ここで言う共通と言うのは、私と彼ではなく、私と彼女の、だ。
「あの、子村さん」
話のきっかけを作ってくれた彼には、結構感謝している。どんな話をしようとか考えてもいなかったけれど、とりあえず話がしたかった。そうすれば、彼女に似合う私像が見えてくるはずだ。
「明奈でいいよー」
絵に集中しながら帰ってきた言葉は、私を天に昇らせた。
明奈でいいよー。
可愛すぎんだろうが。
「あ、明奈さん」
すかさず読んでみた。焦点は合わず、ちゃんと発音できていたかも怪しい。頬全体が真っ赤に染まる感触があり、もうその後の言葉はすべて忘れてしまった。
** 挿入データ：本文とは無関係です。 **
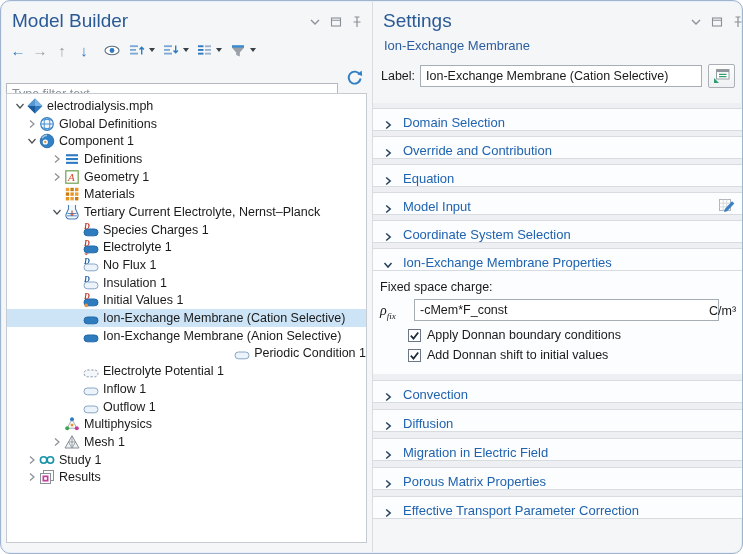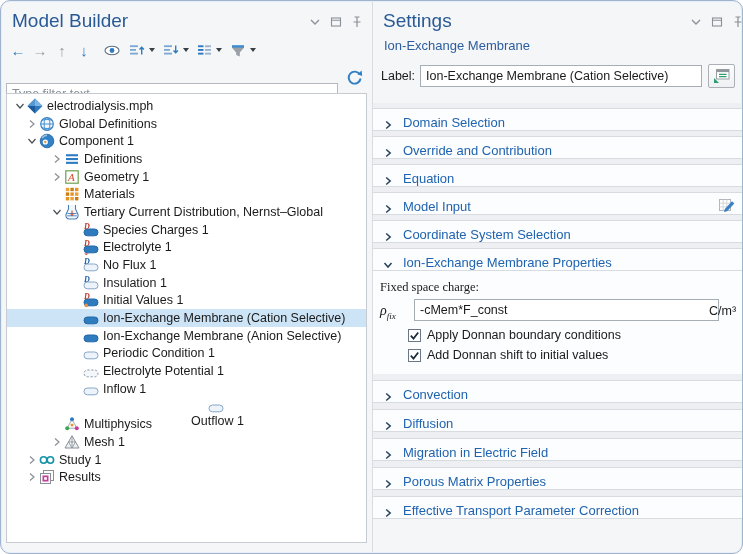--- a/index.html
+++ b/index.html
@@ -261,7 +261,7 @@
               <path d="M8 6.5v5M6.7 10.2L8 11.6l1.3-1.4" stroke="#c0392b" stroke-width="1" fill="none"></path>
             </svg>
           </span>
-          <span class="tlabel">Tertiary Current Distribution, Nernst–Global</span>
+          <span class="tlabel">Tertiary Current Electrolyte, Nernst–Planck</span>
         </div>
         <div class="trow" style="padding-left: 62px;">
           <span class="tchev"></span>

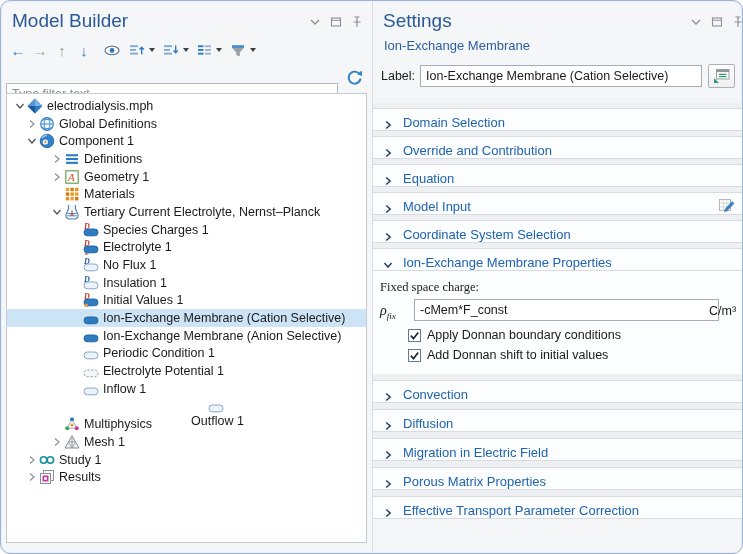--- a/index.html
+++ b/index.html
@@ -53,7 +53,7 @@
   .slabel{font-size:13px;color:#2063af;margin-left:7px;}
   .sec-icon{position:absolute;right:8px;top:3px;}
   .sec-content{background:#fcfdfe;height:103px;position:relative;}
-  .field-caption{position:absolute;left:7px;top:9px;font-size:12.5px;color:#1a1a1a;font-family:Liberation Serif, serif;}
+  .field-caption{position:absolute;left:7px;top:9px;font-size:12.5px;color:#1a1a1a;}
   .sym{position:absolute;left:7px;top:32px;font-family:"Liberation Serif","DejaVu Serif",serif;
        font-style:italic;font-size:14px;color:#1a1a1a;}
   .sym sub{font-size:9px;}

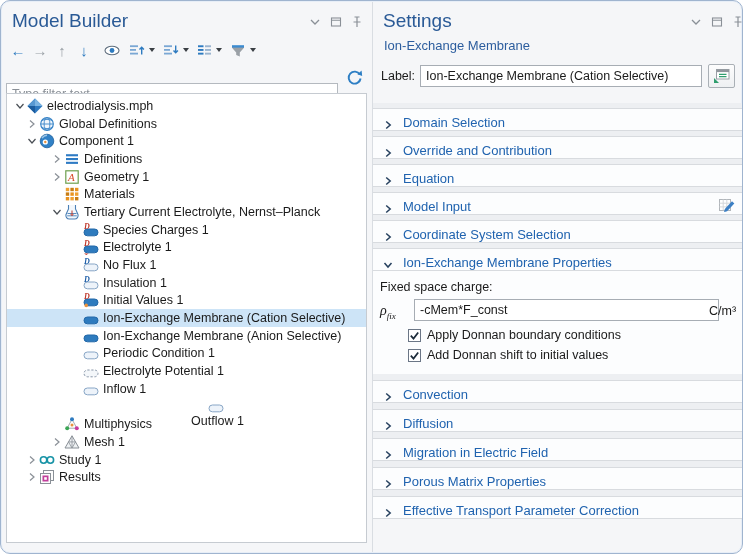--- a/index.html
+++ b/index.html
@@ -333,7 +333,7 @@
           </span>
           <span class="tlabel">Ion-Exchange Membrane (Anion Selective)</span>
         </div>
-        <div class="trow" style="padding-left: 62px;">
+        <div class="trow" style="padding-left: 62px; justify-content: flex-end;">
           <span class="tchev"></span>
           <span class="ticon">
             <svg width="16" height="16" viewBox="0 0 16 16" xmlns="http://www.w3.org/2000/svg">

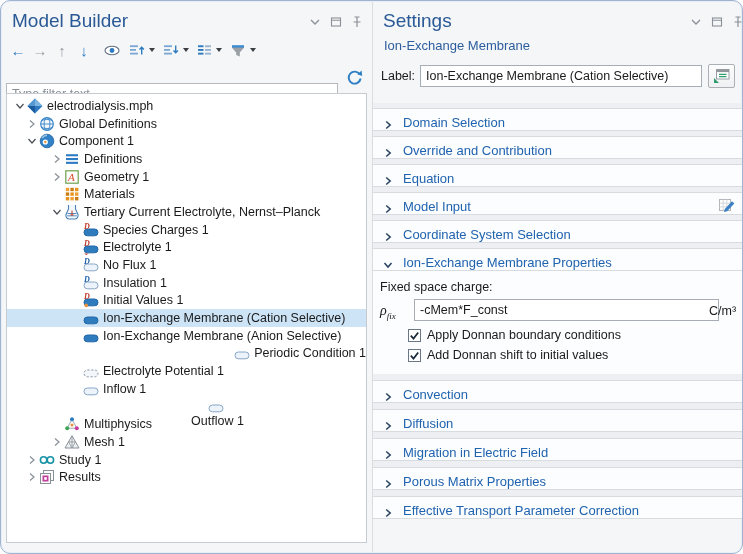--- a/index.html
+++ b/index.html
@@ -360,7 +360,7 @@
           </span>
           <span class="tlabel">Inflow 1</span>
         </div>
-        <div class="trow" style="padding-left: 62px; flex-direction: column;">
+        <div class="trow" style="padding-left: 62px;">
           <span class="tchev"></span>
           <span class="ticon">
             <svg width="16" height="16" viewBox="0 0 16 16" xmlns="http://www.w3.org/2000/svg">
緊張の極大値をとろうとしている私は、この世界には私と彼女しかいないという空想に、気づけば浸っていた。
あと少しで、体が触れ合える。
そんな距離にいるとさえ思っていた。
しかし、現実ではそうもいかず、私が話しかけた瞬間に、重いはずの教室の扉が、勢いよく開いたのだった。
「あれ、明奈ちゃん、友達出来たの?!」
元気いっぱいな少女は、何のためらいもなく私達の席まで猛ダッシュしてきた。そして、私の顔をじっくりと見つめた後「あーそういうこと」と呟いた。人の顔を見てそういうこと言うなよ。気になるじゃんか。
「ええと、蛇塚香音さんです。あってますよね?」
彼女の紹介に、私はうんと頷く。
そして、その声からは何となく―これはもう、本当に直感くらいの感覚だったけれど―嬉しそうだった。
その喜びは、誰に向けたものなのだろうか。
「にゃるほど。私は、外村うてな。宜しくです」
右手で敬礼ポーズという、ベタなことをしてくれる彼女には、割かし好感が持てた。まあ、好感を持っているからと言って友達に慣れるかと言ったら、それはまた別問題なんだけれど。
「で、明奈ちゃん。今日は帰んないの?」
「これ終わらせてから、帰ろうかな」
「だったら、今日は蛇塚さんと帰りなよ」
私と彼女、同時に「えっ」と言ってしまった。そして、互いに顔を見合わせてしまった。ふいに訪れた奇跡。なんだ、彼女は。もしかして、キューピッドなのか。この学校には、私がちゃんと直視していないだけで、天使が多いのか?!
「……いい、ですか?」
彼女は、こちらを見つめる。
良いに決まっている。むしろ、私からお願いしたいくらいだ。本当に今日はついている。唐突に始まったこの奇跡。この際男子だろうが女子だろうが関係ない。今から家事のスキルを上げて、この天使のお嫁さんになるのだ。
「も、もちろん」
「じゃ、よろしくねー」
外村さんは、あっけなく帰っていった。
この後、私達は結局最終下校時刻まで残ることになった。
帰り道。コミュ障にしては上出来なほどに、私達は会話を弾ませた。そして、彼女もまたコミュニケーションを苦手としていることが分かり、親近感を持てた。可愛いな、本当に。
「今日はありがとう」
「あ、あのさ」
私は勇気を振り絞る。
「よかったら、これからも一緒に、帰らない?」
「……もちろん」
彼女は微笑んだ。
それだけで嬉しかった。彼女がどうして、誰かと一緒に帰らないといけないのか、そんなことに思いは馳せなかった。